Many factors triggered his gloom. He had begun to deteriorate rapidly. He fought to save his Camp as best he could in his crippled mental state. Camp was not only home to him; it was respite from the ills he experienced daily, the imbalance in the legal system he had so proudly represented. He wept at the injustice done to many and rejoiced in the success of a few. Camp was his piece of heaven, where he enjoyed peace and solace.

Justice was on his mind that Monday morning. He was obsessed with visiting the Camp one last time before it was torn down for the new Interstate. Justice? There had been a last minute maneuvering, a change in routes for the planned Interstate. The State Road Commission of West Virginia chose a second option, one that would destroy Camp. He no longer had the energy to fight, but he had plans.

It was a late Monday morning when he drove off the country road and onto his property. Camp appeared sad and naked. Everything had been removed the day before except for a few items. He felt empty as he thought back to November. He had taken a stance: Justice in the guise of a stop sign. He impaled the sign in the ground in a futile attempt to stop people from trespassing. Or was it a futile attempt? Maybe it was an act of defiance by a deeply troubled but just man. Someone had removed the stop sign. He had no voice.

He proceeded into the now empty house and walked with purpose to the closet. A “what-if” came to his mind. What if the family had not left the guns yesterday when they cleaned out the Camp? Sick in mind, body, and spirit, he slowly walked up the steps to the attic. With no more thought he aimed the gun at his head and pulled the trigger. He found his way out. He quit.

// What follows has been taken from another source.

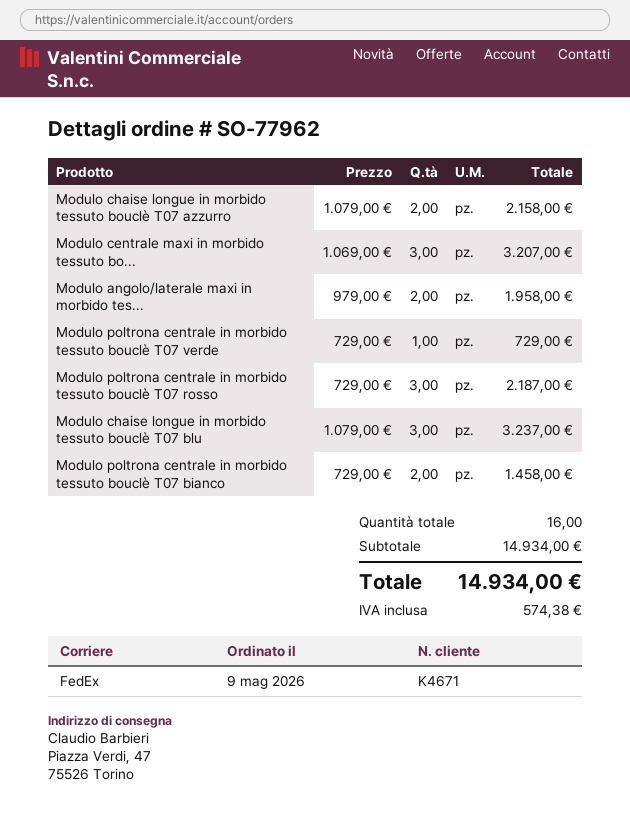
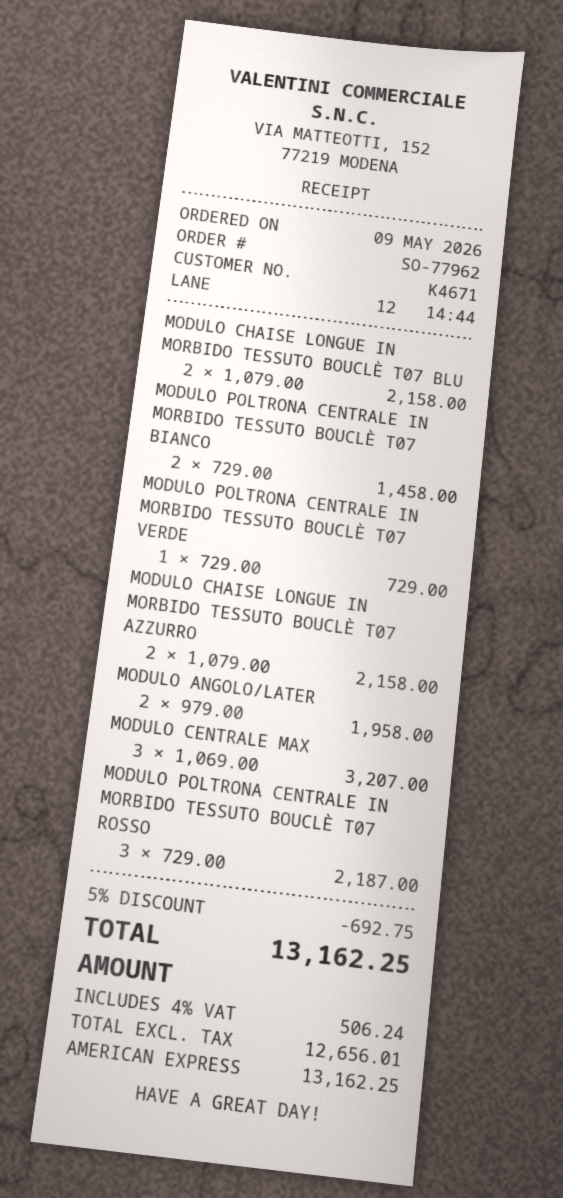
Modulo chaise longue in morbido tessuto bouclè T07 blu: 3 x 1079.00 = 3237.00 -> 2 x 1079.00 = 2158.00
discount: none -> 5% = 692.75
tax: 574.38 -> 506.24
total: 14934.00 -> 13162.25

On a dreary Monday in March 1965, he left a legacy. A rich legacy. One that continues as his spirit rises from ashes and guides others today. It’s quite simple. Stop: it’s time for all of this to change. It matters what we leave behind. Justice is attainable. Our lives do make the difference.

Now it’s my turn for I am my father’s daughter. I am involved in a legal battle against a giant in the insurance industry, who made the big mistake of neither understanding my roots nor appreciating that one determined, faith-filled individual can accomplish great good. Additionally, I have filed a claim against the WV Insurance Commission for one million dollars damages for obstruction of justice. No time for “what-ifs.” In West Virginia we are “Open for business.” Well, I have business to do, too, as I have discovered that just maybe West Virginia is a little too open to business. Dad’s stop sign is now replaced with this book. My work is words and the truth will set us free.